In the diagram below - why do you need CompositePodGroup worker-0 and worker-1?

in my mental model, the CompositePodGroup makes sense, only if really has more than 1 child. If it has exactly 1 child - it can effectively be combined with its child.

wojtek-t · 2026-04-20T09:13:55Z

+	// +optional
+	// +listType=map
+	// +listMapKey=name
+	CompositePodGroupTemplates []CompositePodGroupTemplate // <-- NEW FIELD


I would assume that exactly one of CompositePodGroupTemplates and PodGroupTemplates can be set, right?

Yes - description above states that it is a union member, together with PodGroupTemplates. I should have added the DV tags to make it clearer.
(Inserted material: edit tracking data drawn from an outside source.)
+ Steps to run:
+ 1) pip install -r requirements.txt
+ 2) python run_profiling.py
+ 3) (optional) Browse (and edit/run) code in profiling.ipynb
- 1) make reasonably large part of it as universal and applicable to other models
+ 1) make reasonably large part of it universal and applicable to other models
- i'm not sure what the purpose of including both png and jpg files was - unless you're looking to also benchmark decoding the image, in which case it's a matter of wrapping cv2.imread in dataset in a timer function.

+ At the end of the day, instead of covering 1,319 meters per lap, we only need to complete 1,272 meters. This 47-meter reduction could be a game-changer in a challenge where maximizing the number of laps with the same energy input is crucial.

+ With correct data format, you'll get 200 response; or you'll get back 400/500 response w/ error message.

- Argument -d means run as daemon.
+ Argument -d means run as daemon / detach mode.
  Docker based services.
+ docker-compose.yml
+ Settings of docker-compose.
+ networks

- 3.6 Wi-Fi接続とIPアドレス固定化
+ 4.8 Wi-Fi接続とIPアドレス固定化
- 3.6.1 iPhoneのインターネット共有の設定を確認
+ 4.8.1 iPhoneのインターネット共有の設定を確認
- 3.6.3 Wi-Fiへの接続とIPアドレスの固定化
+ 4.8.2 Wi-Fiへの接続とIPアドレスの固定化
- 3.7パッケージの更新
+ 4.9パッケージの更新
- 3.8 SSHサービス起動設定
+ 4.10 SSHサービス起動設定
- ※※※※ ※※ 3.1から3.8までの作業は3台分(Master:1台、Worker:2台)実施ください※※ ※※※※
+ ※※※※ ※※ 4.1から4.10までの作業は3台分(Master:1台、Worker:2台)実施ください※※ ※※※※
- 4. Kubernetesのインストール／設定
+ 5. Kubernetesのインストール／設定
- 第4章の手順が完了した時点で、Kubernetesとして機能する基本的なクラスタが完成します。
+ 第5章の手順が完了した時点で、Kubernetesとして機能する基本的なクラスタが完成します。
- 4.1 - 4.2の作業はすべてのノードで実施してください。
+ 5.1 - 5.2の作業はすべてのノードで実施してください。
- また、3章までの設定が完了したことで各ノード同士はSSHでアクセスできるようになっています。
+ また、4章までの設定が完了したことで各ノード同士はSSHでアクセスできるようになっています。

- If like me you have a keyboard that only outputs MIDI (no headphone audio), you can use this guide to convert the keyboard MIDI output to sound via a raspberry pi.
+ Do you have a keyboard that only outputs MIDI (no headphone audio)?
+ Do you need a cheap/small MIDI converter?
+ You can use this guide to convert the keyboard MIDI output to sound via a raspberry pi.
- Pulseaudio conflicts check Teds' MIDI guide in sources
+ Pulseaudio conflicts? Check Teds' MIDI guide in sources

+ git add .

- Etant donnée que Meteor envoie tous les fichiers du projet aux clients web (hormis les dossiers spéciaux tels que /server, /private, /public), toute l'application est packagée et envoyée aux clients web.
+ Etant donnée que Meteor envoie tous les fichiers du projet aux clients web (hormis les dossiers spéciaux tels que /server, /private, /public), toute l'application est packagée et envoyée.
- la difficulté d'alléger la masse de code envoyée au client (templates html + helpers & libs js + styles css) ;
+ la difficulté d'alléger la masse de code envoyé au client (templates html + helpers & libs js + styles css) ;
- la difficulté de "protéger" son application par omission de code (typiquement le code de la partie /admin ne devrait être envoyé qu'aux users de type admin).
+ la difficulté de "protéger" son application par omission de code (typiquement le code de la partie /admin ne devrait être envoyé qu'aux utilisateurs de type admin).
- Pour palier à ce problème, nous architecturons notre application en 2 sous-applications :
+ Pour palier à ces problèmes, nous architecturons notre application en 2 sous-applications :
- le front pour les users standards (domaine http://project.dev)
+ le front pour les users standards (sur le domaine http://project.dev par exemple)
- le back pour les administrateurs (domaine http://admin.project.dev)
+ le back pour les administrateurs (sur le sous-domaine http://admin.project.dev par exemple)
That said, I see a peculiar issue with this approach - let's say that:

User enables the CompositePodGroup feature gate,

User creates a Workload with CPG templates (hence PodGroupTemplates is empty),

User disables the CompositePodGroup feature gate,

We end up with a broken Workload object that has empty PodGroupTemplates - and non-empty CompositePodGroupTemplates is not used either because the gate was disabled.

By "broken object" I mean an object that couldn't have been created when the CompositePodGroup was disabled because we would require non-nil PodGroupTemplates - and which doesn't make any sense in the world without the CPGs.

That's not a new pattern - API approvers definitely have answer to that, please ask Jordan.

wojtek-t · 2026-04-20T09:24:05Z

+	// +featureGate=WorkloadAwarePreemption
+	// +optional
+	// +default="Pod"
+	DisruptionMode *CompositeDisruptionMode


I think we were talking about changing DisruptionMode to a struct so that we can later extend it with more information.
So it would effectively become a union of potential DisruptionModes.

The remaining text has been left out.